AL winner: Yordan Alvarez, Astros (first win)
Alvarez, who is an AL MVP Award finalist, ranked second in the Majors in slugging percentage (.613) and OPS (1.019), trailing only Judge. Alvarez also ranked third in on-base percentage (.406) and seventh in batting average (.306), all while racking up 37 home runs and 97 RBIs.
NL winner: Josh Bell, Nationals/Padres (first win)
Bell slashed .301/.384/.493 (.877 OPS) over 103 games with the Nationals before cooling off following his trade to the Padres. Though he slashed just .192/.316/.271 (.587 OPS) in 53 games with San Diego, Bell still finished the season with 17 home runs, 71 RBIs and a .422 slugging percentage overall.
AL winner: Luis Arraez, Twins (first win)

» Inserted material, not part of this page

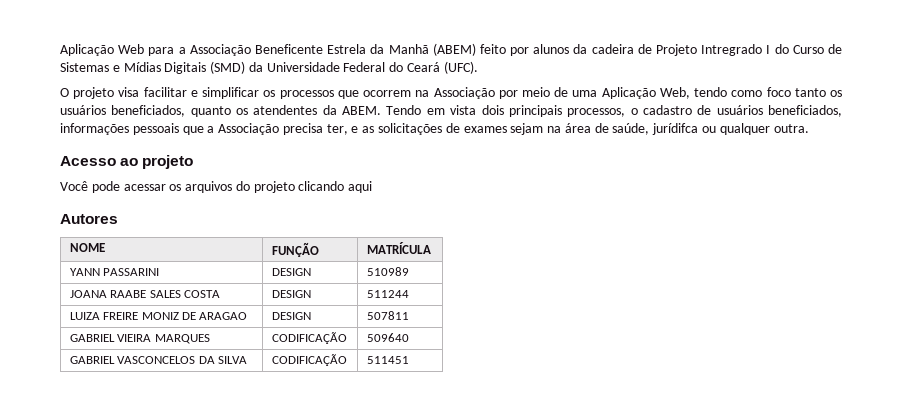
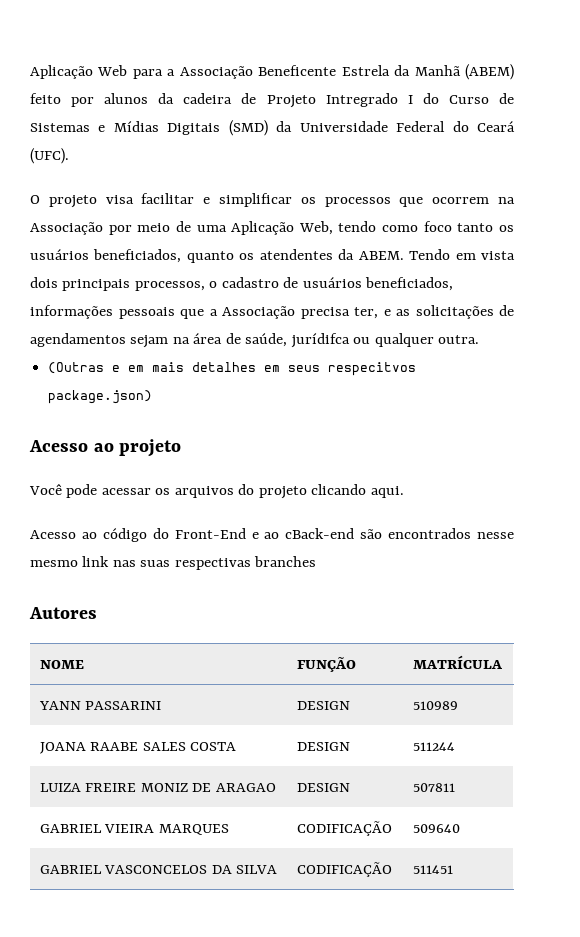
[463,126,507,133] exames -> [30,333,126,347] agendamentos
(809, 128) none -> [48,362,417,376] [48,390,153,404] // (Outras e em mais detalhes em seus respecitvos package.json)
[348,181,373,193] aqui -> [370,486,404,498] [30,528,514,542] [30,556,317,570] aqui. // Acesso ao código do Front-End e ao cBack-end são encontrados nesse mesmo link nas suas respectivas branches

Along with winning his first career Silver Slugger this season, Arraez also earned his first All-Star selection and took home the AL batting title after hitting .316 for the Twins. Overall, he slashed .316/.375/.420 (.795 OPS) and spent time at first base, second base and third base, while also making 38 appearances as a designated hitter and another 13 as a pinch-hitter.
NL winner: Brandon Drury, Reds/Padres (first win)
Drury teed off for a career-high 28 home runs over 138 games between the Reds and Padres this season. He slashed .263/.320/.492 (.813 OPS) with 87 RBIs, 87 runs scored and 31 doubles, all while making appearances at first base, second base, third base, shortstop and right field. Drury also served as a DH 26 times, pinch-hit five times and even pinch-ran once.